Let k be a field of characteristic 0, A a k-algebra and M an A-module.  In
this paper we seek to provide a decomposition of a generalization of
Hochschild homology.  The construction is as follows: Let F_A be the functor
from the category of finite pointed sets to k-vector spaces which takes
[n]={0,1,...,n} to the tensor product of M with the n-fold tensor product
of A with itself.  Now consider the homology of the chain complex associated
to F_A(S^1\wedge Y) where S^1\wedge Y is a simplicial finite pointed set.
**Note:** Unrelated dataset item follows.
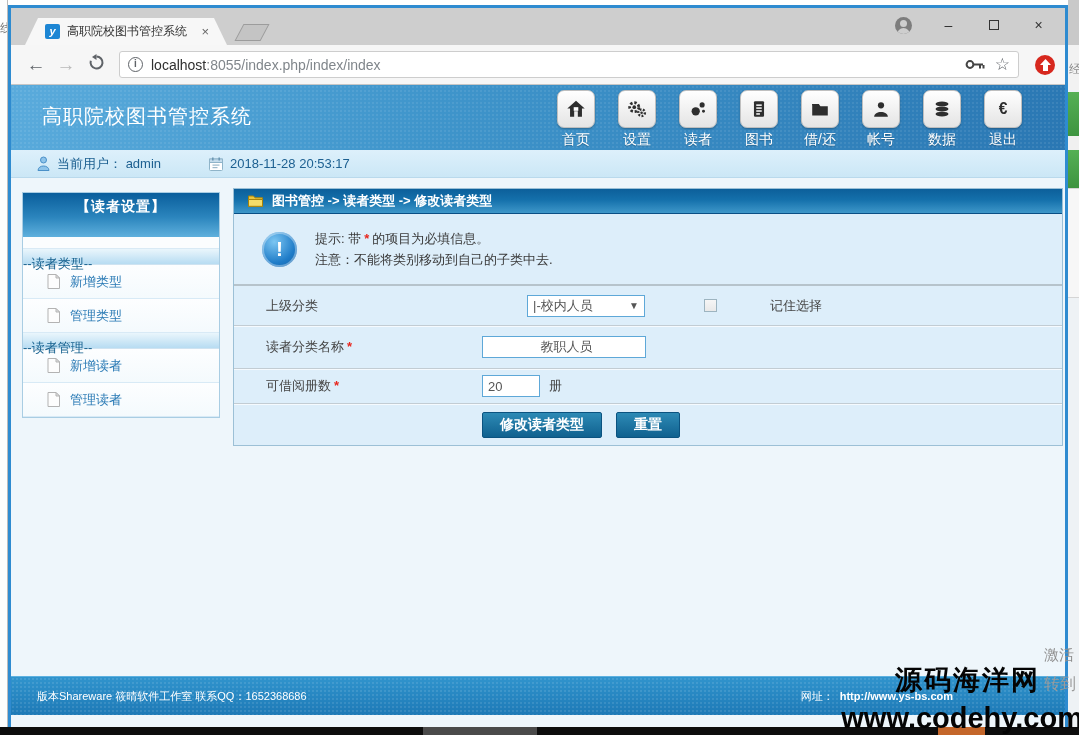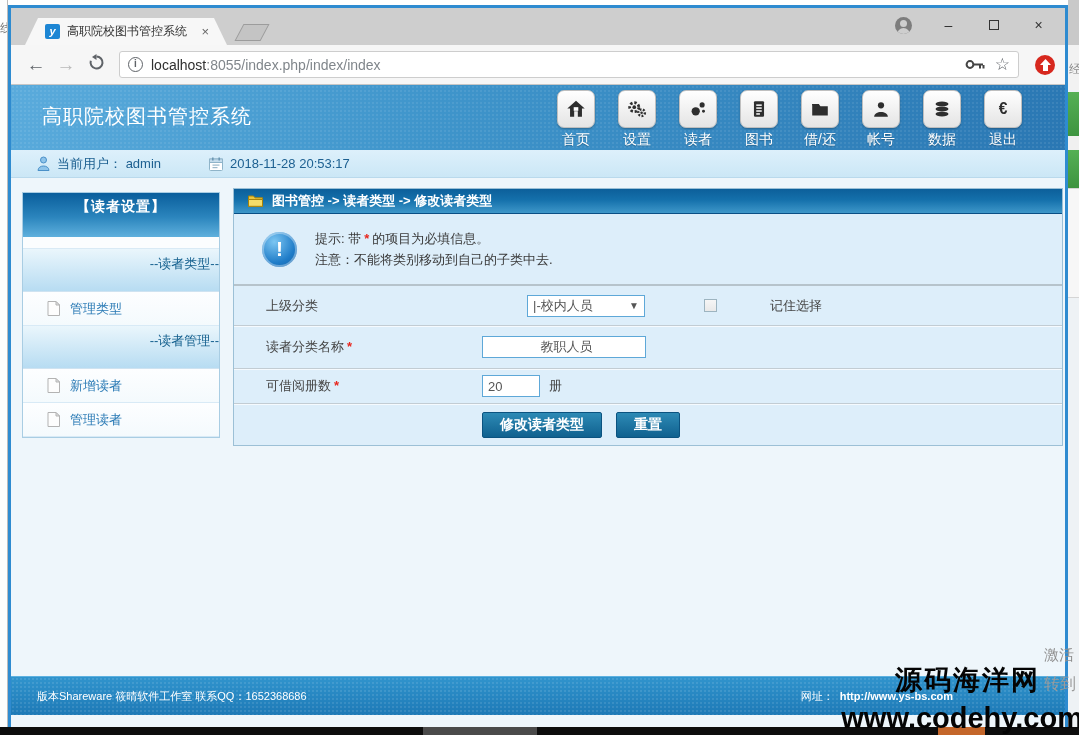"--读者类型--" .sb-group { height: 43px -> 16px; text-align: right -> left }
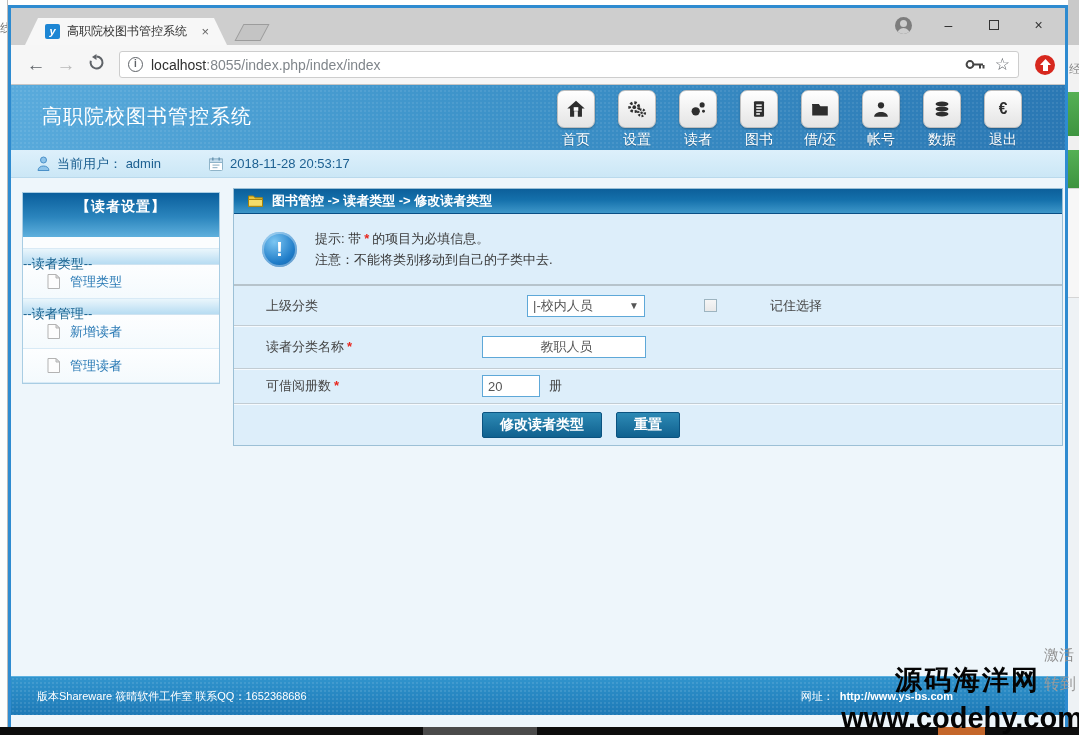"新增类型" div.sb-item { html: none -> <div> <svg> <path></path> <path></path> </svg> <span>新增类型</span> </div> }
The special case where the realization of Y is an (n-1)-dimensional sphere
is the n-th order higher Hochschild homology.  To obtain the decomposition,
we show that F_A(S^1\wedge Y) is a Hopf algebra under maps whose existence is
suggested by the pinch and fold maps on the circle.  We are then able to apply
the methods which Loday and Gerstenhaber and Schack used to obtain a
decomposition of Hochschild homology, which is the case F_A(S^1).  Finally, we
show that this decomposition recovers the decomposition of higher Hochschild
homology recently obtained by Pirashvili.